Dissertation writers, professional writers and editors, bloggers–we all fight the good fight against email.

Seth Godin, famous marketing blogger, asks, “Do you spend your day responding and reacting to incoming all day… until the list is empty? “  He says that unlike the days when he could sort his mail in minutes the “old-fashioned way,” he ( and the rest of us, too) can now easily  “spend the whole day hitting ‘reply’.” Oddly, when we’re done, we feel we’ve taken care of important work.  He calls that the “Inbox Culture.”

Have you reached a breaking point with email?  A client says that she would open her messages every morning and before she knew it, an hour of her most productive writing time would be gone.  Sound familiar?

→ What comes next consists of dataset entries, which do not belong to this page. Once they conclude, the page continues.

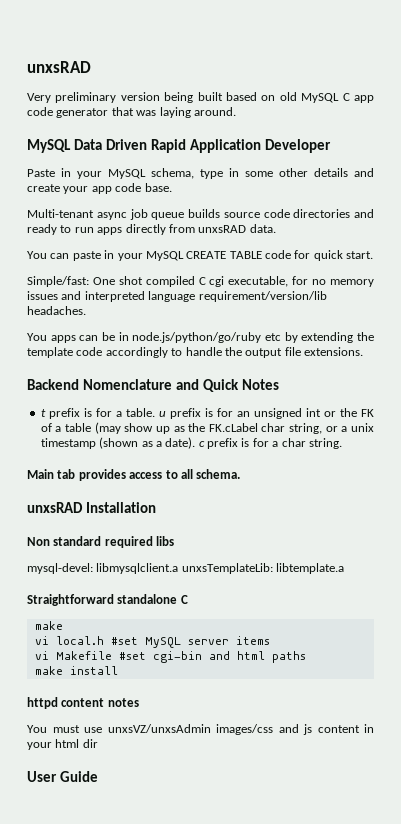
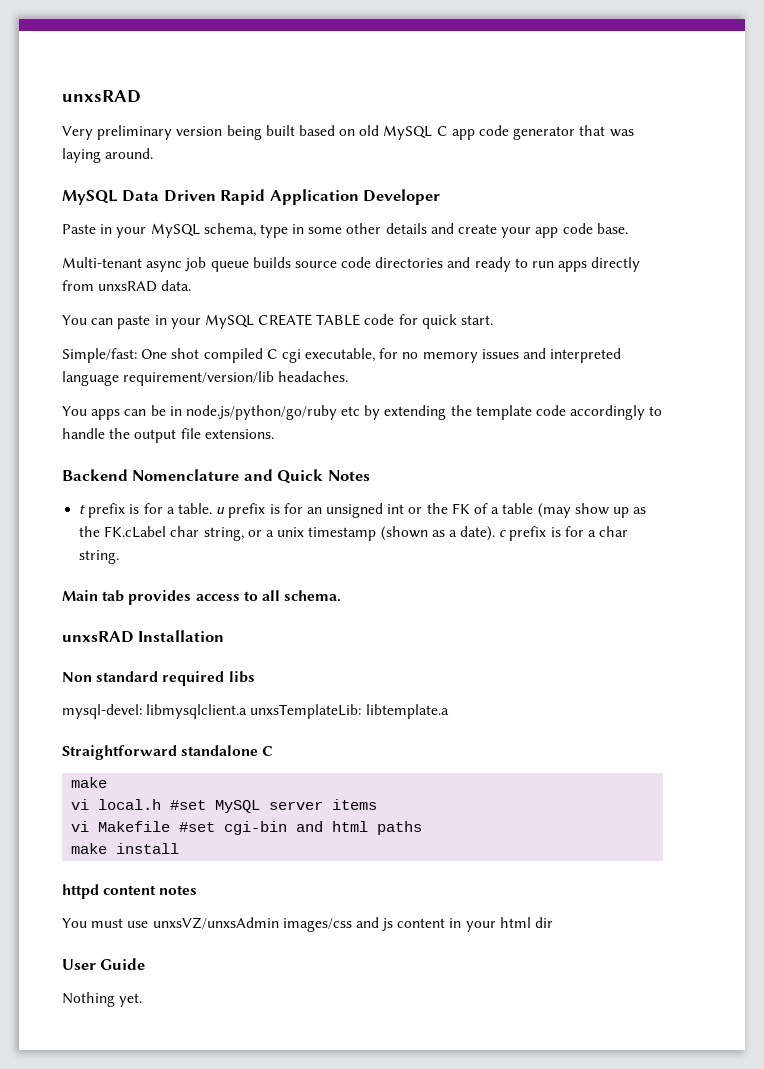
(98, 776) none -> [62,992,143,1007] // Nothing yet.

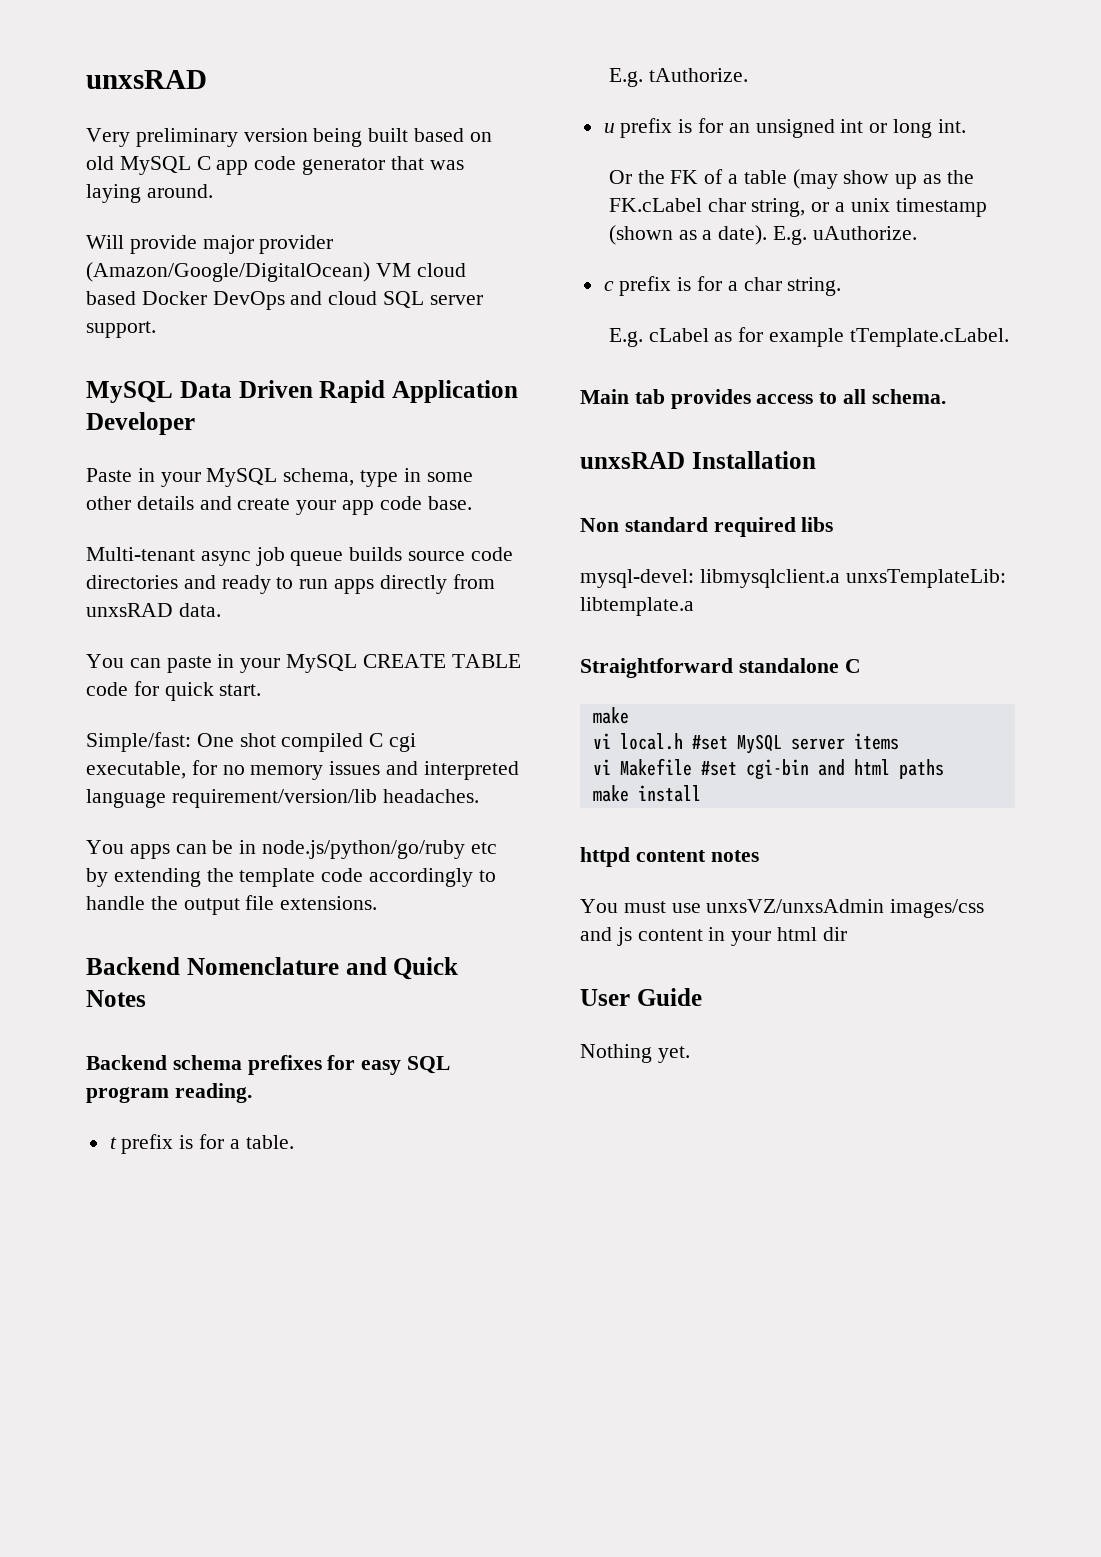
(154, 153) none -> [86,235,334,254] [86,262,466,282] [86,291,483,310] [86,321,156,338] // Will provide major provider (Amazon/Google/DigitalOcean) VM cloud based Docker DevOps and cloud SQL server support.
(370, 475) none -> [86,1055,451,1075] [86,1083,252,1103] // Backend schema prefixes for easy SQL program reading.
(212, 508) none -> [608,68,748,87] // E.g. tAuthorize. //
(423, 510) none -> [893,119,966,138] [608,170,632,184] long int. // Or
(496, 533) none -> [772,226,917,245] E.g. uAuthorize. //
(120, 557) none -> [608,327,1009,347] // E.g. cLabel as for example tTemplate.cLabel.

And even worse—after she had closed her email she had trouble focusing on her writing because she would still be distracted by the “the messages and the work attached to those messages.”

As a way to fight email and the so-called inbox culture, she is trying to write for at least four hours before even glancing at the names of people who have sent her messages.  In addition, she says she won’t read the emails until an hour each evening.

So far, so good, she says—and as a bonus, she moves through the email much faster, quickly responding when necessary and otherwise deleting.

How about you?  Have you known for a long time that email is sucking the life out of you?

Robbing you of peak writing time?  Robbing you of productivity?

Time’s a-wasting.  How about a pact?  Stuff your email into one hour a night—is it a deal?

I’d love to hear from you.  Let me know how one-hour-a-night emailing works for you.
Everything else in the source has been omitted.